WORK TASK
Repeat every record below exactly, leaving out the pictures.

EXCERPTED RECORDS

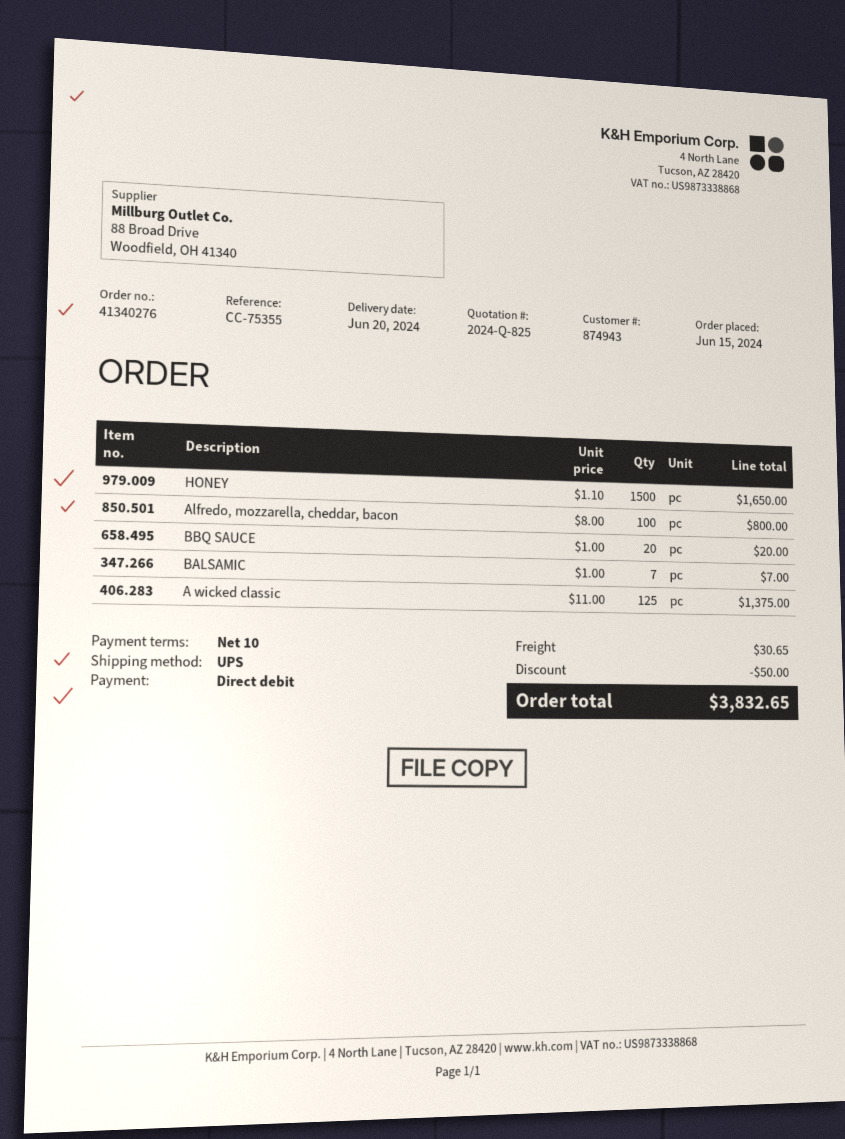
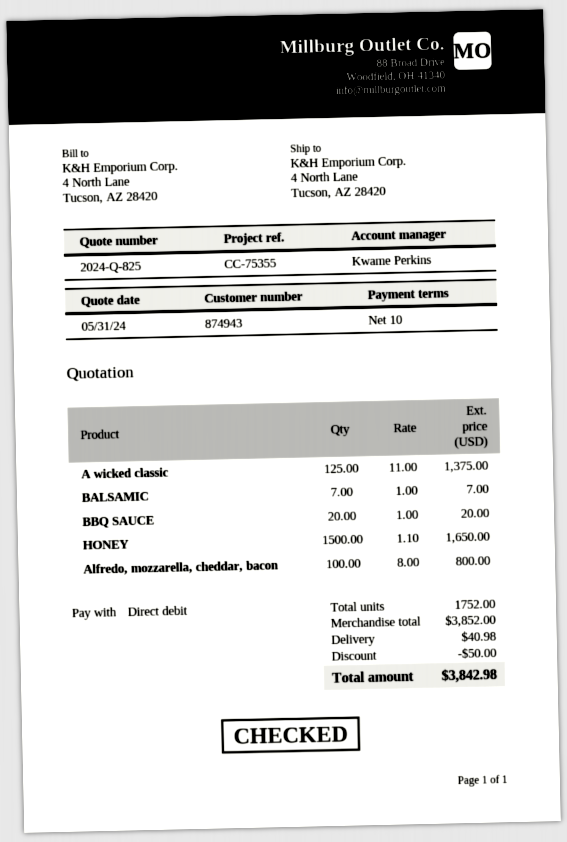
shipping: 30.65 -> 40.98
total: 3832.65 -> 3842.98

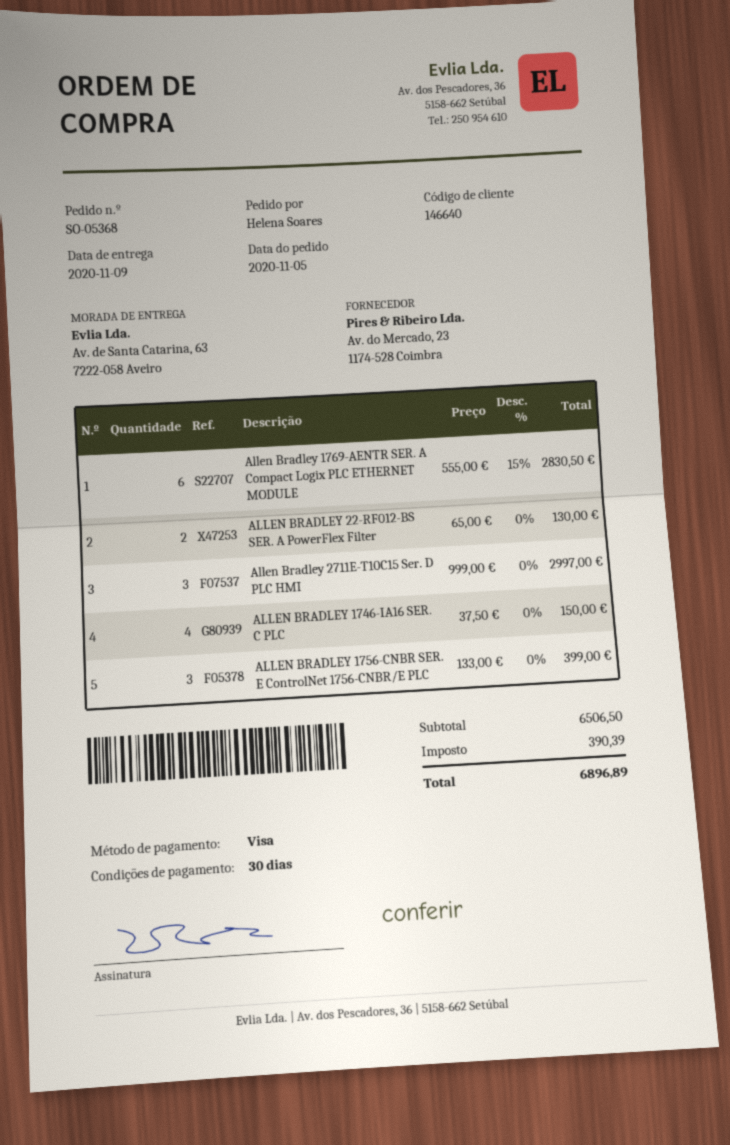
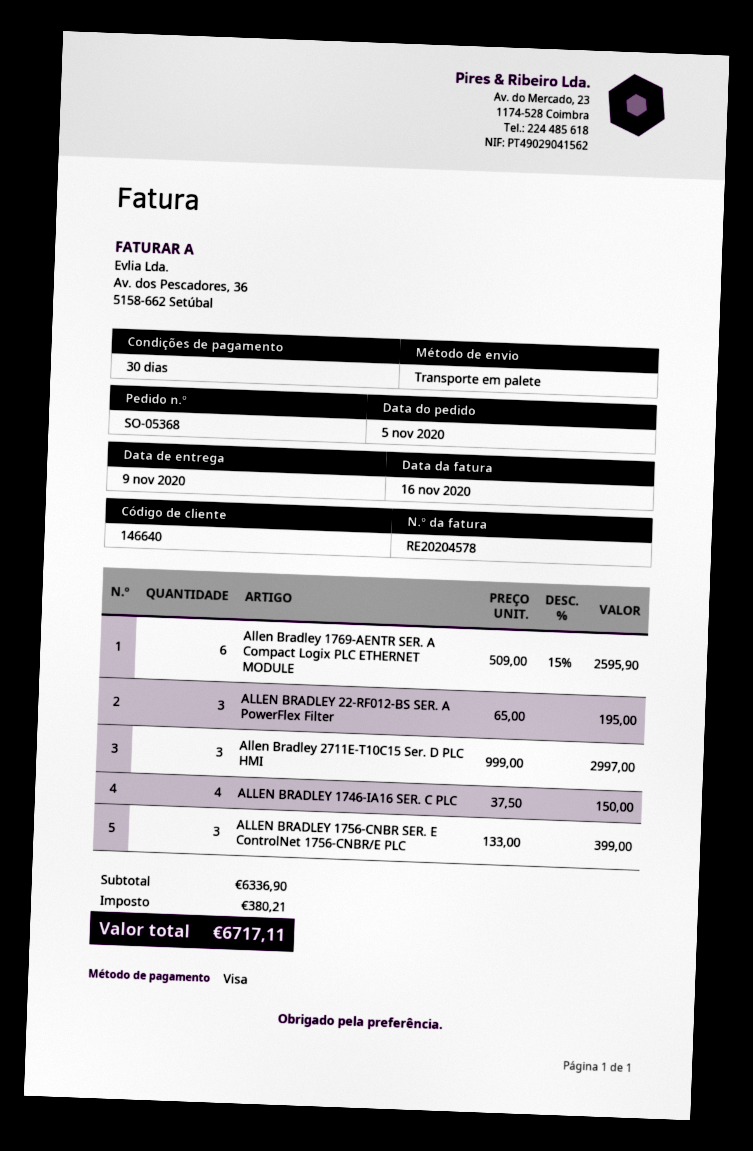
Allen Bradley 1769-AENTR SER. A Compact Logix PLC ETHERNET MODULE: 6 x 555.00 - 15% = 2830.50 -> 6 x 509.00 - 15% = 2595.90
ALLEN BRADLEY 22-RF012-BS SER. A PowerFlex Filter: 2 x 65.00 = 130.00 -> 3 x 65.00 = 195.00
subtotal: 6506.50 -> 6336.90
tax: 390.39 -> 380.21
total: 6896.89 -> 6717.11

ANSWER FOR THIS EXERCISE
shipping: 30.65 -> 40.98
total: 3832.65 -> 3842.98

Allen Bradley 1769-AENTR SER. A Compact Logix PLC ETHERNET MODULE: 6 x 555.00 - 15% = 2830.50 -> 6 x 509.00 - 15% = 2595.90
ALLEN BRADLEY 22-RF012-BS SER. A PowerFlex Filter: 2 x 65.00 = 130.00 -> 3 x 65.00 = 195.00
subtotal: 6506.50 -> 6336.90
tax: 390.39 -> 380.21
total: 6896.89 -> 6717.11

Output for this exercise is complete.